The above are really strong statements. I try to interprete it as follows:
"In this scenario, full fidelity (flawless interop with MS Office) is way more
important than full interop and for that reason, we are introducing
"foreign metadata." "

I have the impression there are now 2 radically different views on
the fundamental goal we want to achieve with the ODF 1.2 extensions.

If I understand the above statements correctly, the primary goal of
this endavour is the full-fidelity round-tripping of documents
carrying the .odx extension from and to the MS Office application. But
on the inside, these .odx documents contain "black boxes" (aka "foreign
metadata") that can only be interpreted in full-fidelity by the MS Office
application.

On the other hand, my expectation of "Open Standard" documents is
that they have a fully, openly and freely specified baseline (locally
specified extensions are allowed in a group) and this allows _all_
applications to correctly and fully implement the baseline. Some
applications may be non-pefect at that, but that is than the
application's problem, not a problem of the document. That is what
I would call full interoperability.

<personal non-official view>
If the above interpretation would be correct, than should I interprete
this as a way to formally execute a migration to "ODF", while on the
inside allowing these "ODF" documents to be contaminated with
black boxes that for certain documents continue the dependency
on one particular vendor's software for full fidelity representation?

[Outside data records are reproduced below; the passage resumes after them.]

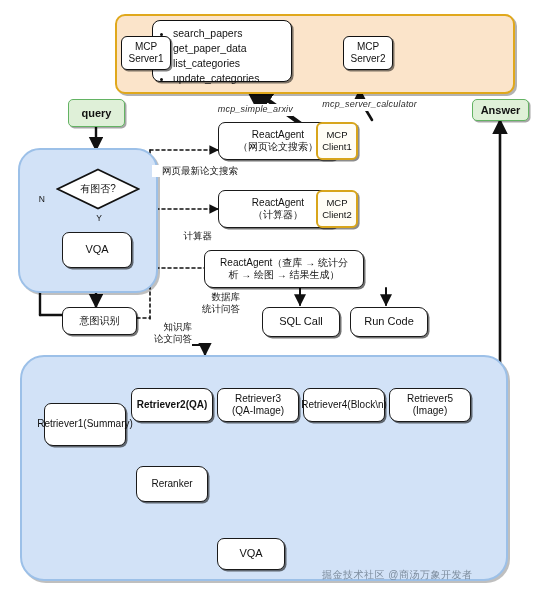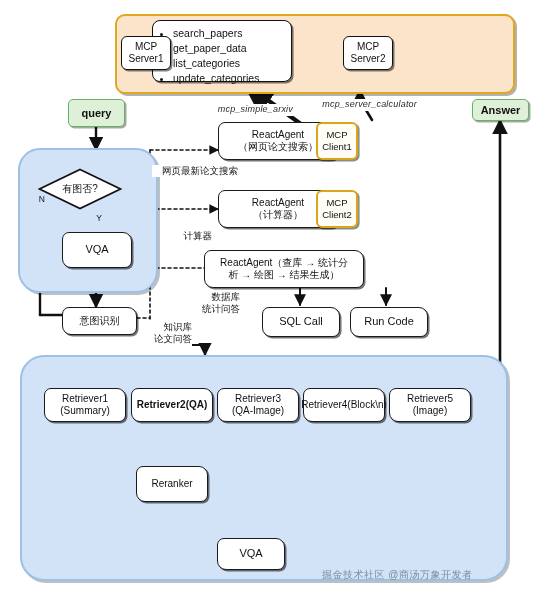--- a/index.html
+++ b/index.html
@@ -251,21 +251,21 @@
 
   <div class="pill" style="left:68px;top:99px;width:57px;height:28px;">query</div>
 
   <div class="pill" style="left:472px;top:99px;width:57px;height:22px;">Answer</div>
 
   <div class="lbl mono" style="left:203px;top:104px;width:90px;">mcp_simple_arxiv</div>
   <div class="lbl mono" style="left:299px;top:99px;width:118px;font-style:italic;">mcp_server_calculator</div>
 
   <div class="container blue rounded-lg" style="left:18px;top:148px;width:140px;height:145px;"></div>
 
-  <div class="diamond" style="left:38px;top:168px;width:84px;height:42px;">
+  <div class="diamond" style="left:56px;top:168px;width:84px;height:42px;">
     <svg width="84" height="42" viewBox="0 0 84 42">
       <path d="M42,1.5 L82.5,21 L42,40.5 L1.5,21 Z" fill="#ffffff" stroke="#111" stroke-width="1.8"></path>
     </svg>
     <div class="dlabel">有图否?</div>
   </div>
 
   <div class="lbl tiny" style="left:33px;top:194px;width:12px;background:transparent;">N</div>
   <div class="lbl tiny" style="left:90px;top:213px;width:12px;background:transparent;">Y</div>
 
   <div class="node md" style="left:62px;top:232px;width:70px;height:36px;">VQA</div>
@@ -298,21 +298,21 @@
   <div class="lbl" style="left:186px;top:291px;width:54px;">数据库
 统计问答</div>
   <div class="lbl" style="left:146px;top:321px;width:46px;">知识库
 论文问答</div>
 
   <div class="node md" style="left:262px;top:307px;width:78px;height:30px;">SQL Call</div>
   <div class="node md" style="left:350px;top:307px;width:78px;height:30px;">Run Code</div>
 
   <div class="container blue" style="left:20px;top:355px;width:488px;height:226px;border-radius:24px;"></div>
 
-  <div class="node xs" style="left:44px;top:388px;width:82px;height:34px;flex-direction:column;">
+  <div class="node xs" style="left:44px;top:403px;width:82px;height:43px;flex-direction:row;">
     <span>Retriever1</span>
     <span>(Summary)</span>
   </div>
   <div class="node xs" style="left:131px;top:388px;width:82px;height:34px;font-weight:bold;">
     <span>Retriever2</span>
     <span>(QA)</span>
   </div>
   <div class="node xs" style="left:217px;top:388px;width:82px;height:34px;flex-direction:column;">
     <span>Retriever3</span>
     <span>(QA-Image)</span>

I doubt if such documents, while carrying the .odx  extension, are really
"Open Standard" documents, in the sense of fully, openly and freely
specified.

If that is the case, I would prefer to be straight open about the problem and
just admit that interoperability between fully specified ODF and MS Office is
not perfect (on purpose, actually), and we will have to support both formats
a bit longer in those cases where we need full fidelity. And yes, we will need
to keep some copies of MS Office around to accurately handle the remaining
.doc(x) etc. documents (but that is not different from the above situation).

So, summarized, if it turns out that we have no alternative than to
keep non-specified, non-open or non-free blocks of data in documents
for
a while, then I rather prefer those documents being called .doc(x), .ppt(x),
.xls(x) than .odt, .odp and .ods. At least that keeps the .odx "namespace"
reserved to fully, openly and freely specified documents."